The industry-wide capital adequacy ratio (CAR) is generally stable, but there is a clear differentiation between banking groups. State-owned banks improved their CAR from about 9.2% in 2023 to 10.7% in the first half of 2025, mainly due to the issuance of Tier 2 bonds. In contrast, the Top 4 private commercial banks recorded a slight decrease in CAR to about 12.7% due to growth in risk assets exceeding the growth rate of capital, while other commercial banks maintained around 11%, reflecting similar growth pressure despite bond issuance activities.

According to FiinRatings, capital was temporarily strengthened by the issuance of Tier 2 bonds, but pressure on core capital increased before Circular 14 of the State Bank of Vietnam took effect. Circular 14 provides detailed regulations on core Tier 1 capital, Tier 1 capital and capital safety buffer, thereby tightening requirements on equity capital and retained earnings. This makes the single CAR indicator no longer fully reflect the capital capacity of the bank.

To balance credit growth and capital constraints, FiinRatings experts predict that banking groups will have different strategies.

Accordingly, state-owned banks are expected to focus on increasing core capital through profit retention and maintaining moderate credit growth; large joint stock commercial banks will combine profit retention and flexible issuance of tier 2 bonds to support selective growth.

However, small commercial banks may have to choose between issuing new shares or slowing down credit growth to ensure capital safety.

Banks' credit risk buffers are narrowing

FiinRatings' report shows that, compared to the peak in 2023, the problem debt ratio will gradually decrease in 2024 and the first half of 2025. The industry-wide non-performing loan (NPL) will be only approximately 1.9% in the first half of 2025 (compared to 2.2% in the same period in 2024), showing that the amount of potential NPL is narrowing.

However, the NPL coverage ratio has declined slightly and remains below its 2022 peak, reflecting that banks are relying more on debt write-offs and collections, rather than simply increasing provisioning.

As debt restructuring policies gradually expire, some loans may turn into Special Mentioned Loans (SML) or Non-Performing Loans (NPL).
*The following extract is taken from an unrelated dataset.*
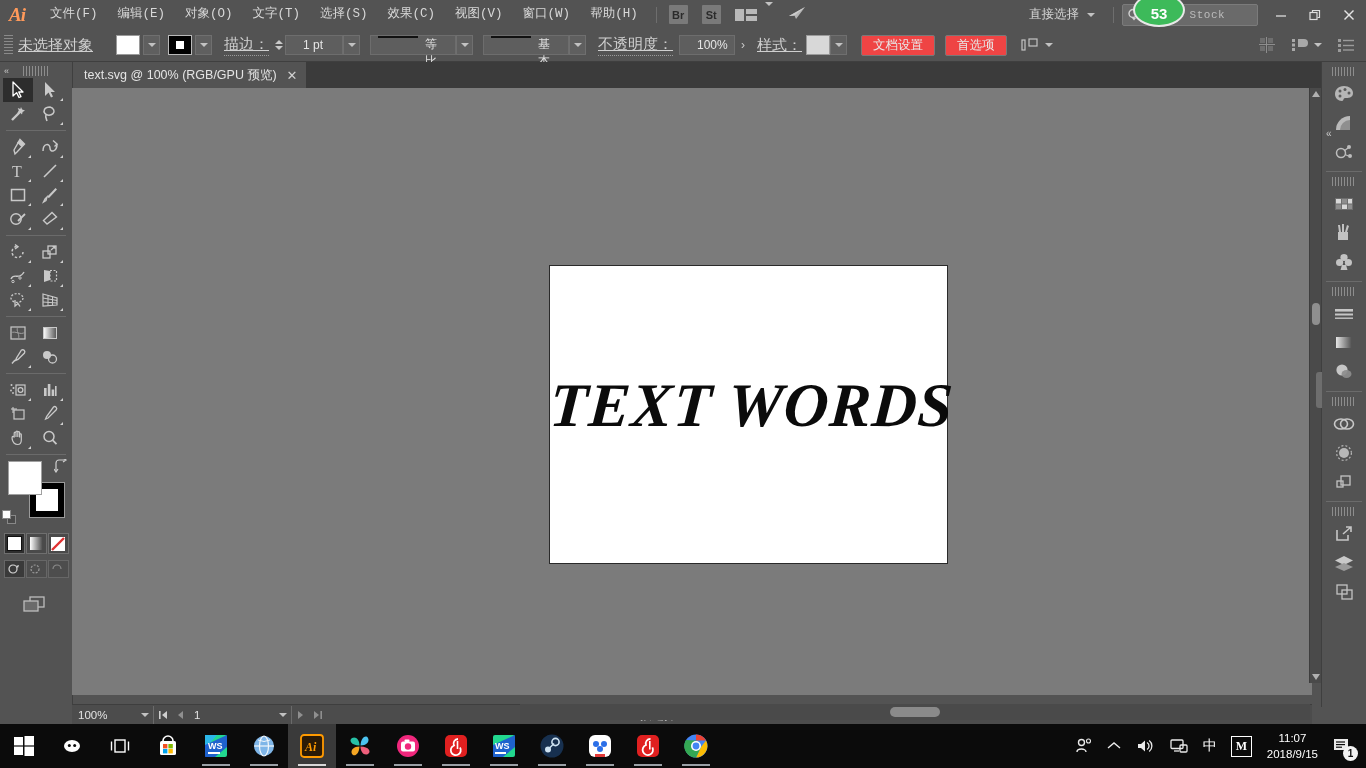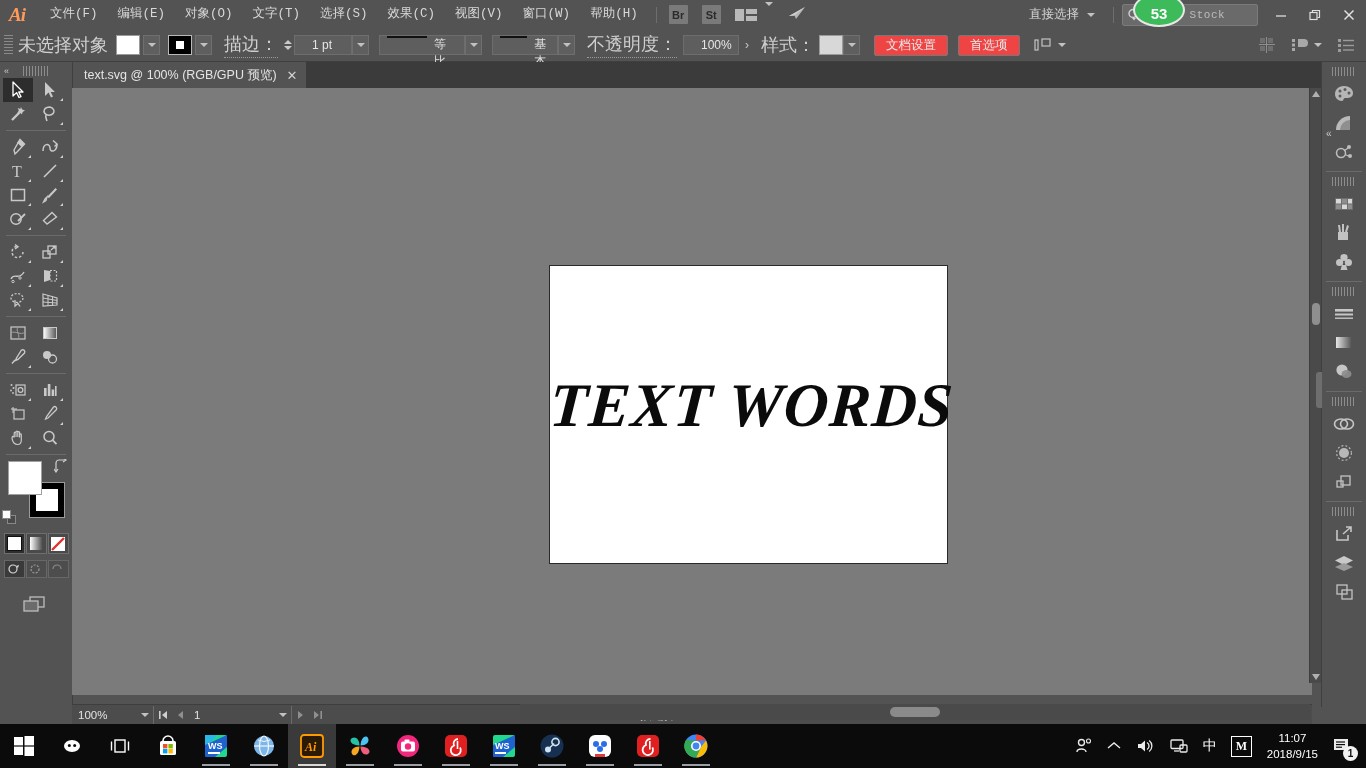"未选择对象" .cb-label { font-size: 18px -> 15px; text-decoration: none -> underline }
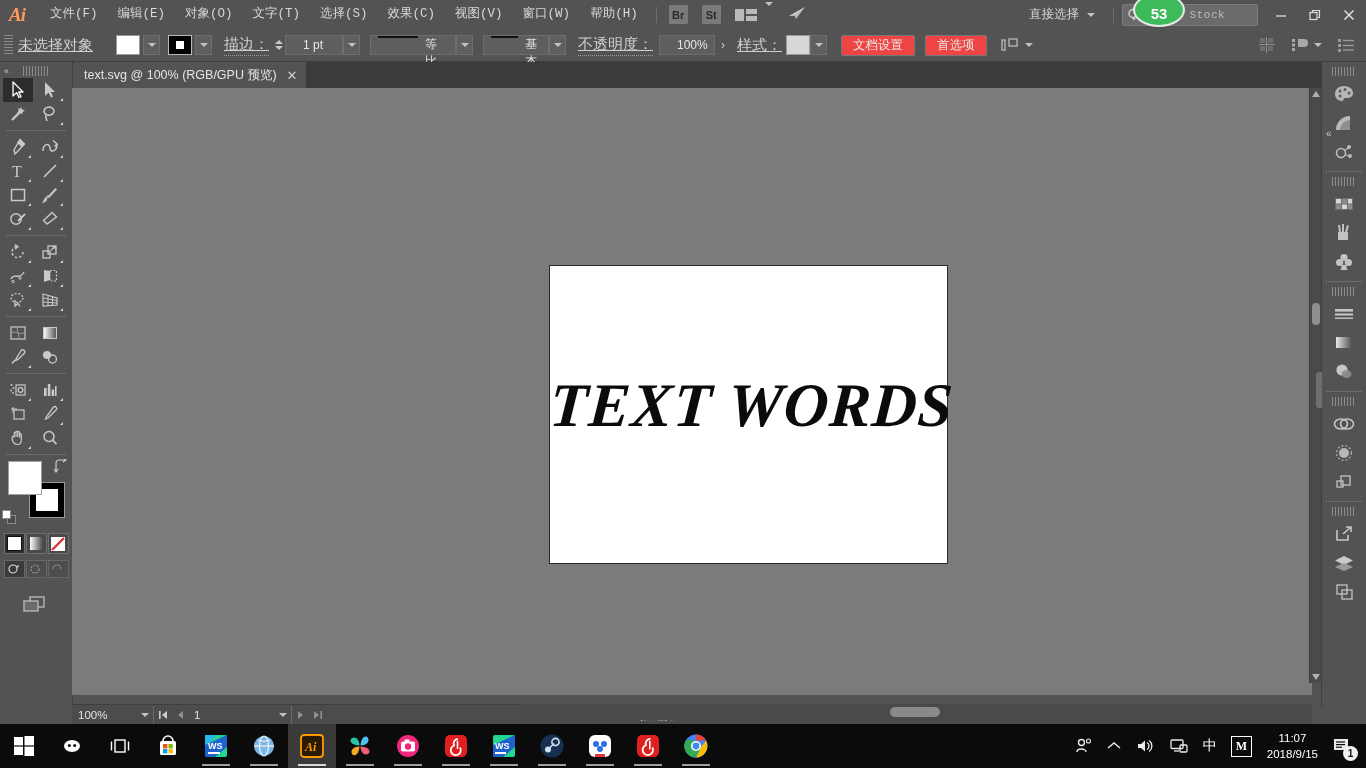"基本" div.combo { width: 66px -> 86px }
This risk is more concentrated in small-sized commercial banks with thinner capital buffers.

In addition, FiinRatings analysts also said that capital and profitability indicators generally declined across most banking groups. Even in banks with high credit capacity, bad debt coverage ratios and credit risk provisioning ratios also decreased.

"This shows that the credit risk buffer is narrowing in the face of asset quality pressure," the report said.